## EXTRACTED RECORDS
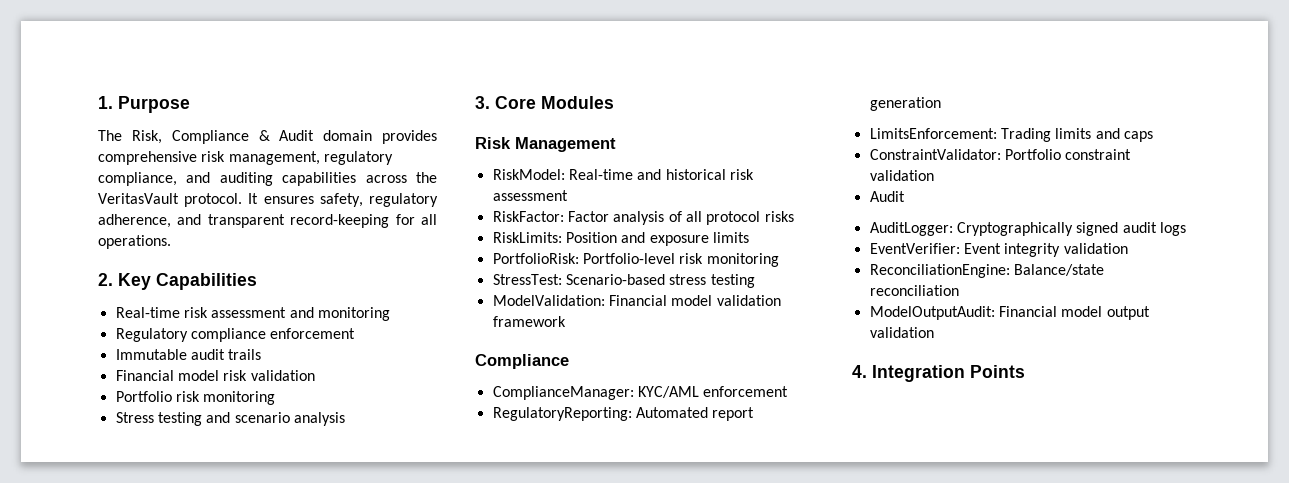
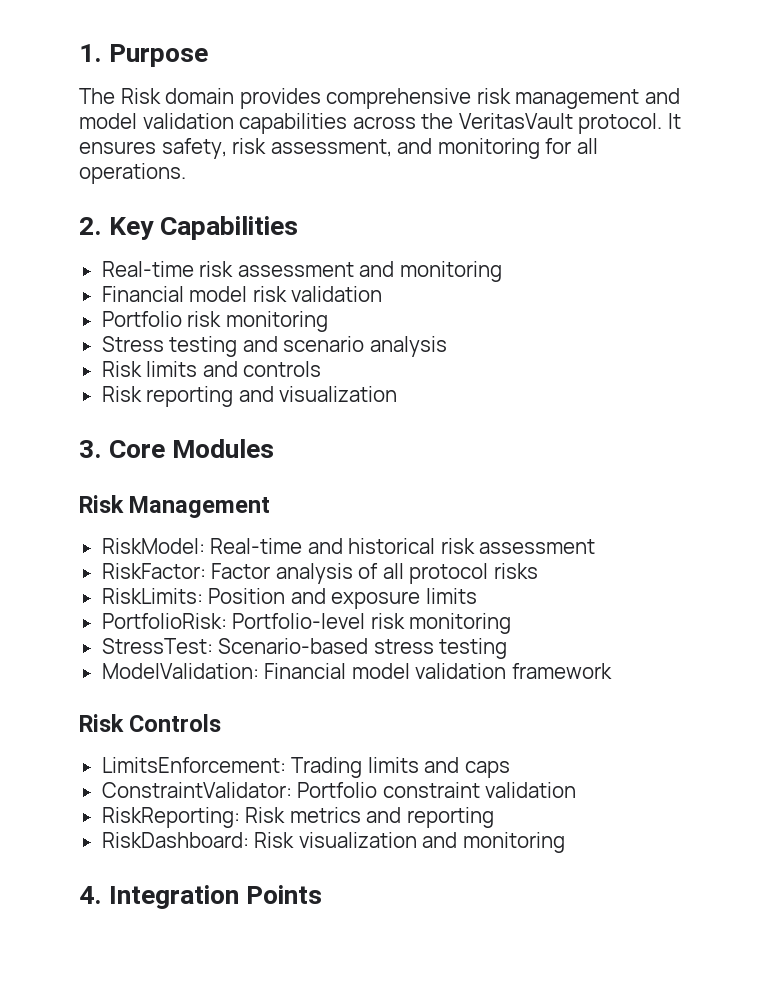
- The Risk, Compliance & Audit domain provides comprehensive risk management, regulatory compliance, and auditing capabilities across the VeritasVault protocol.
+ The Risk domain provides comprehensive risk management and model validation capabilities across the VeritasVault protocol.
- It ensures safety, regulatory adherence, and transparent record-keeping for all operations.
+ It ensures safety, risk assessment, and monitoring for all operations.
- Regulatory compliance enforcement
- Immutable audit trails
+ Risk limits and controls
+ Risk reporting and visualization
  ModelValidation: Financial model validation framework
- Compliance
- ComplianceManager: KYC/AML enforcement
- RegulatoryReporting: Automated report generation
+ Risk Controls
  ConstraintValidator: Portfolio constraint validation
- Audit
- AuditLogger: Cryptographically signed audit logs
- EventVerifier: Event integrity validation
- ReconciliationEngine: Balance/state reconciliation
- ModelOutputAudit: Financial model output validation
+ RiskReporting: Risk metrics and reporting
+ RiskDashboard: Risk visualization and monitoring

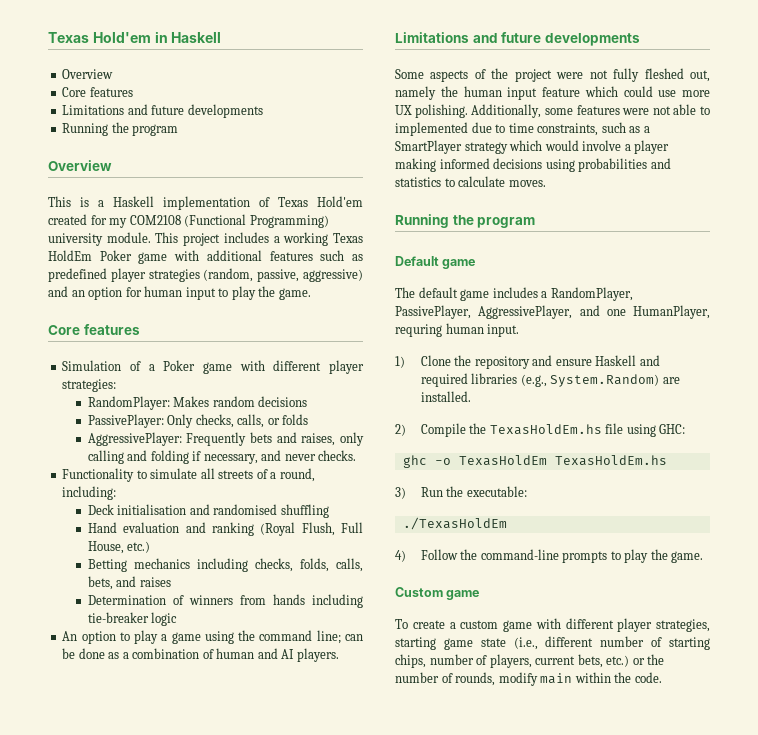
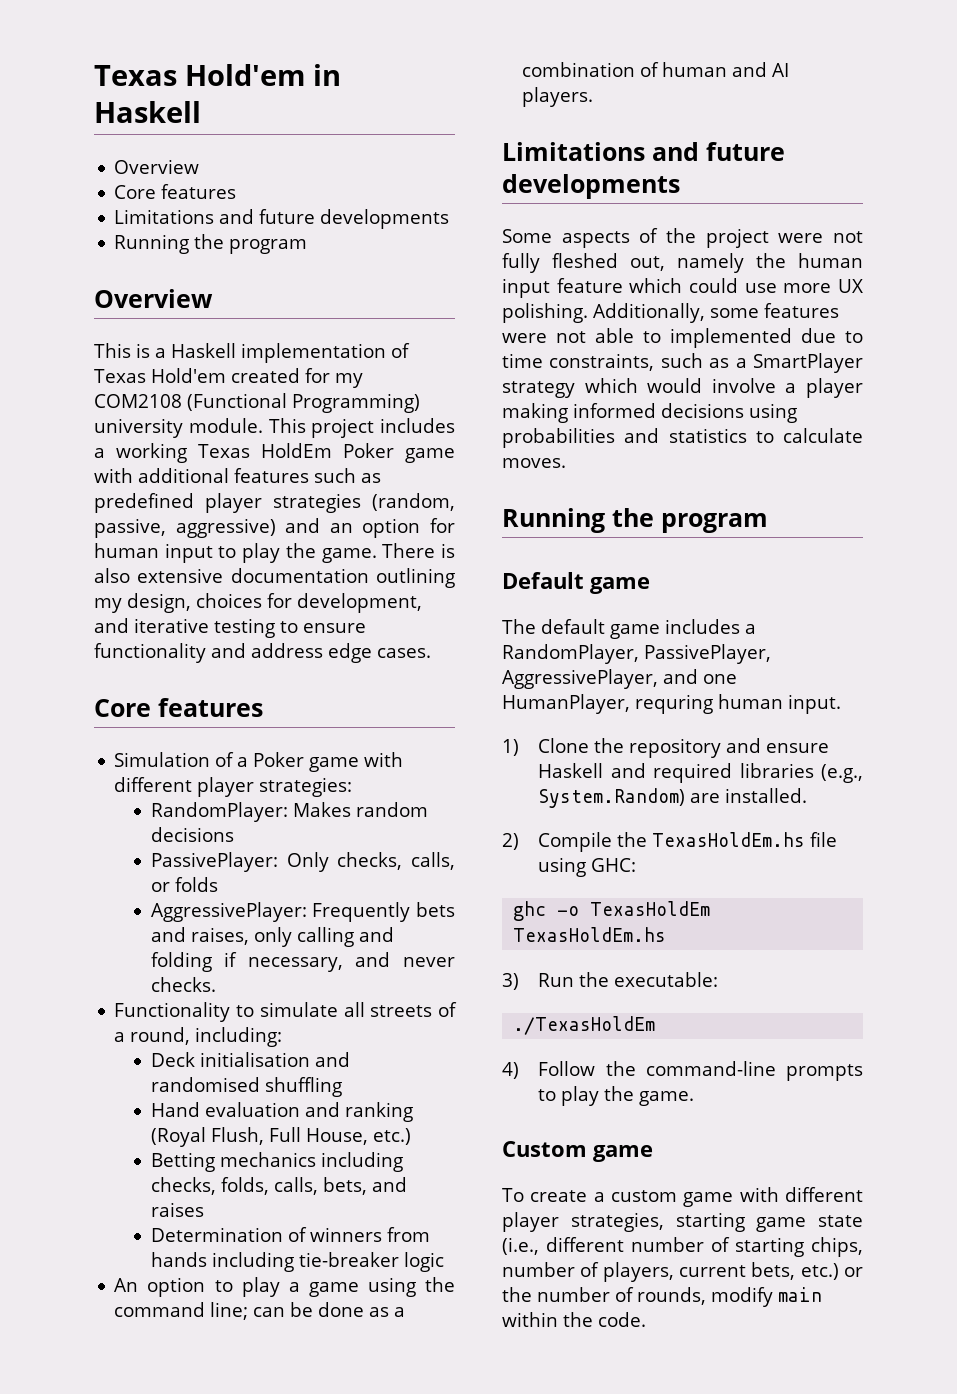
+ There is also extensive documentation outlining my design, choices for development, and iterative testing to ensure functionality and address edge cases.

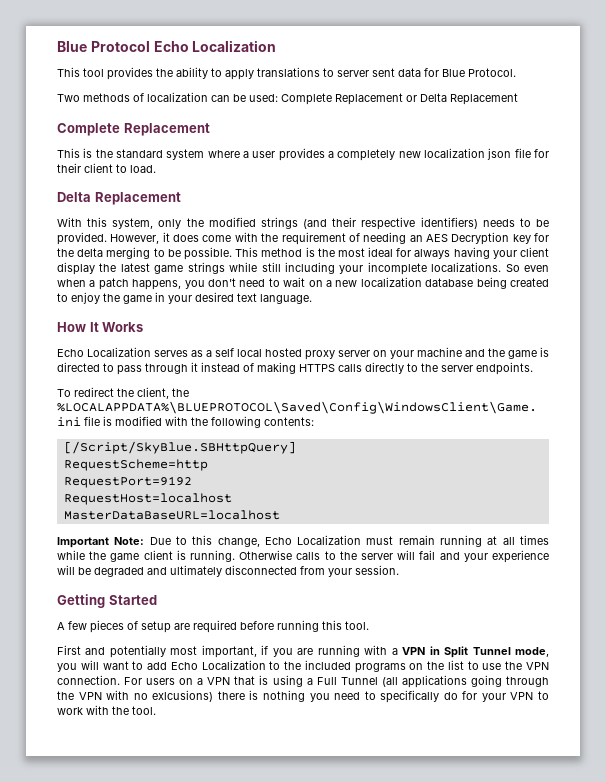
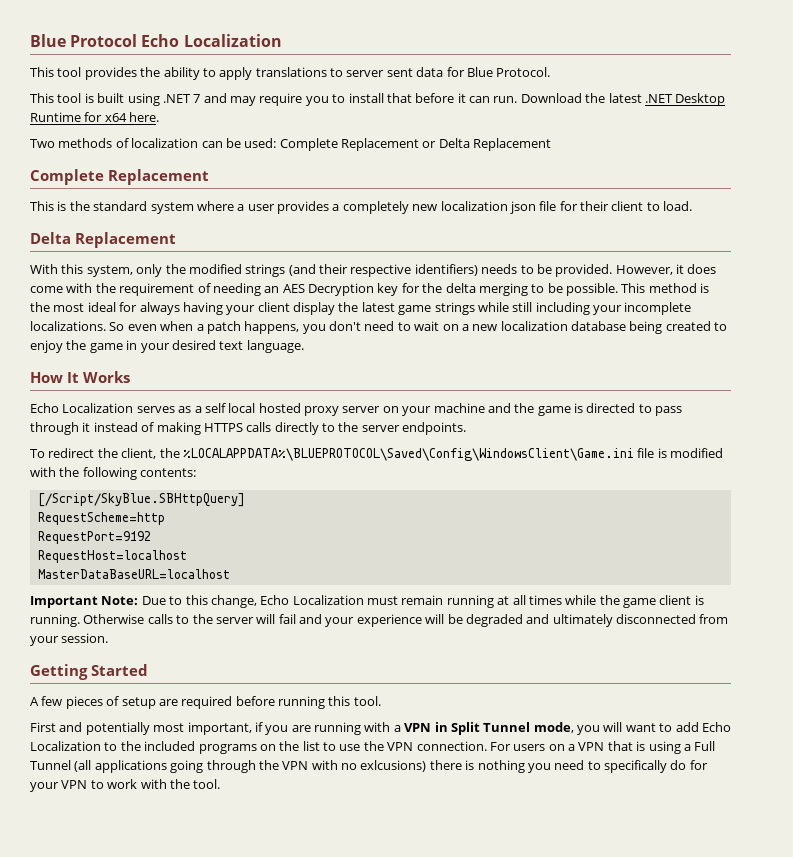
+ This tool is built using .NET 7 and may require you to install that before it can run. Download the latest .NET Desktop Runtime for x64 here.

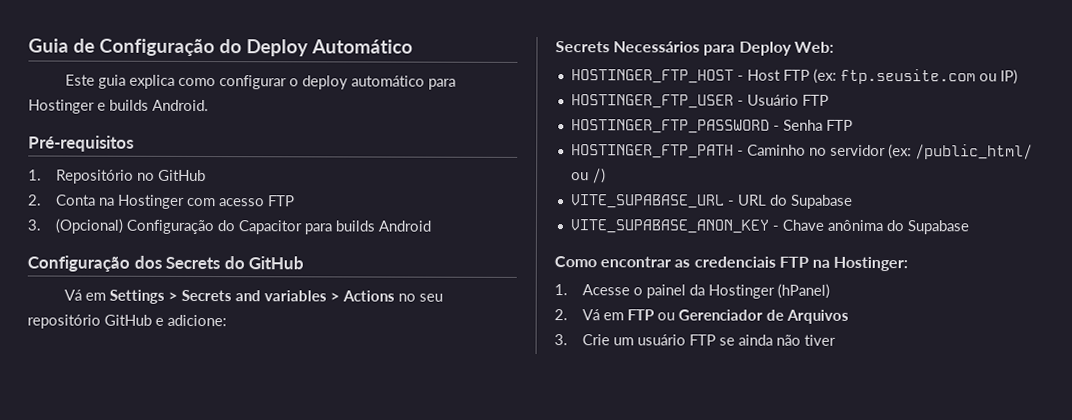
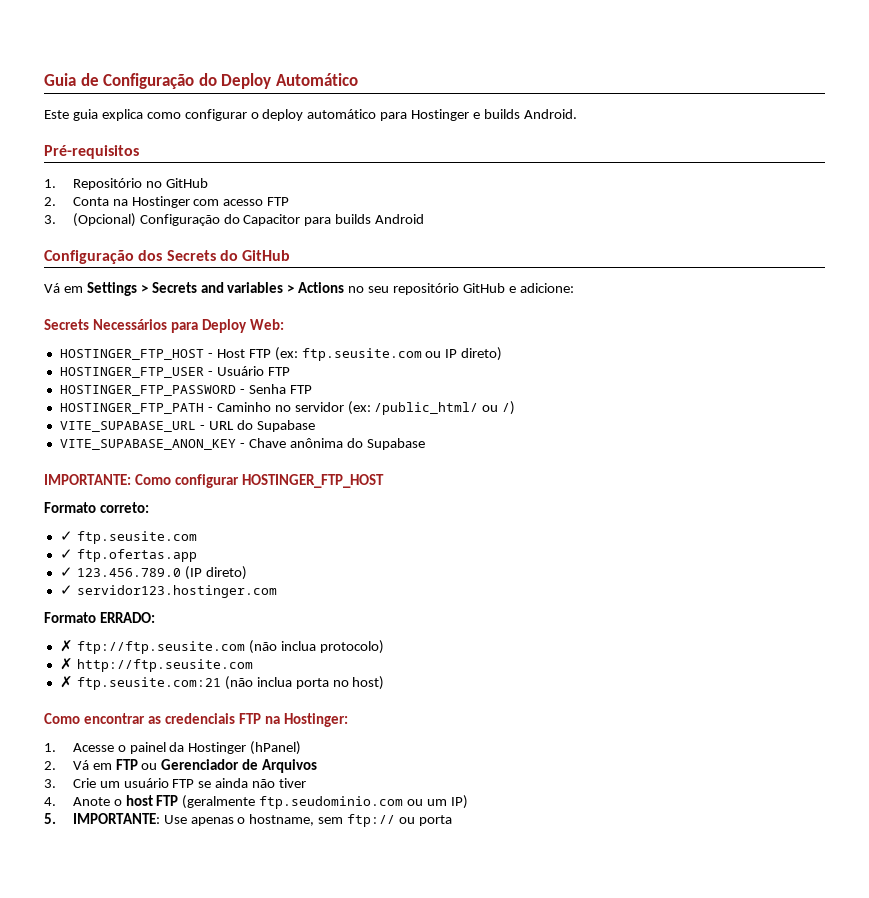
- HOSTINGER_FTP_HOST - Host FTP (ex: ftp.seusite.com ou IP)
+ HOSTINGER_FTP_HOST - Host FTP (ex: ftp.seusite.com ou IP direto)
+ IMPORTANTE: Como configurar HOSTINGER_FTP_HOST
+ Formato correto:
+ ✓ ftp.seusite.com
+ ✓ ftp.ofertas.app
+ ✓ 123.456.789.0 (IP direto)
+ ✓ servidor123.hostinger.com
+ Formato ERRADO:
+ ✗ ftp://ftp.seusite.com (não inclua protocolo)
+ ✗ http://ftp.seusite.com
+ ✗ ftp.seusite.com:21 (não inclua porta no host)
+ 4. Anote o host FTP (geralmente ftp.seudominio.com ou um IP)
+ 5. IMPORTANTE: Use apenas o hostname, sem ftp:// ou porta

## YOUR ASSIGNMENT
Copy each line in the data that holds the word "validation".

## RESULT
+ The Risk domain provides comprehensive risk management and model validation capabilities across the VeritasVault protocol.
  ModelValidation: Financial model validation framework
  ConstraintValidator: Portfolio constraint validation
- EventVerifier: Event integrity validation
- ModelOutputAudit: Financial model output validation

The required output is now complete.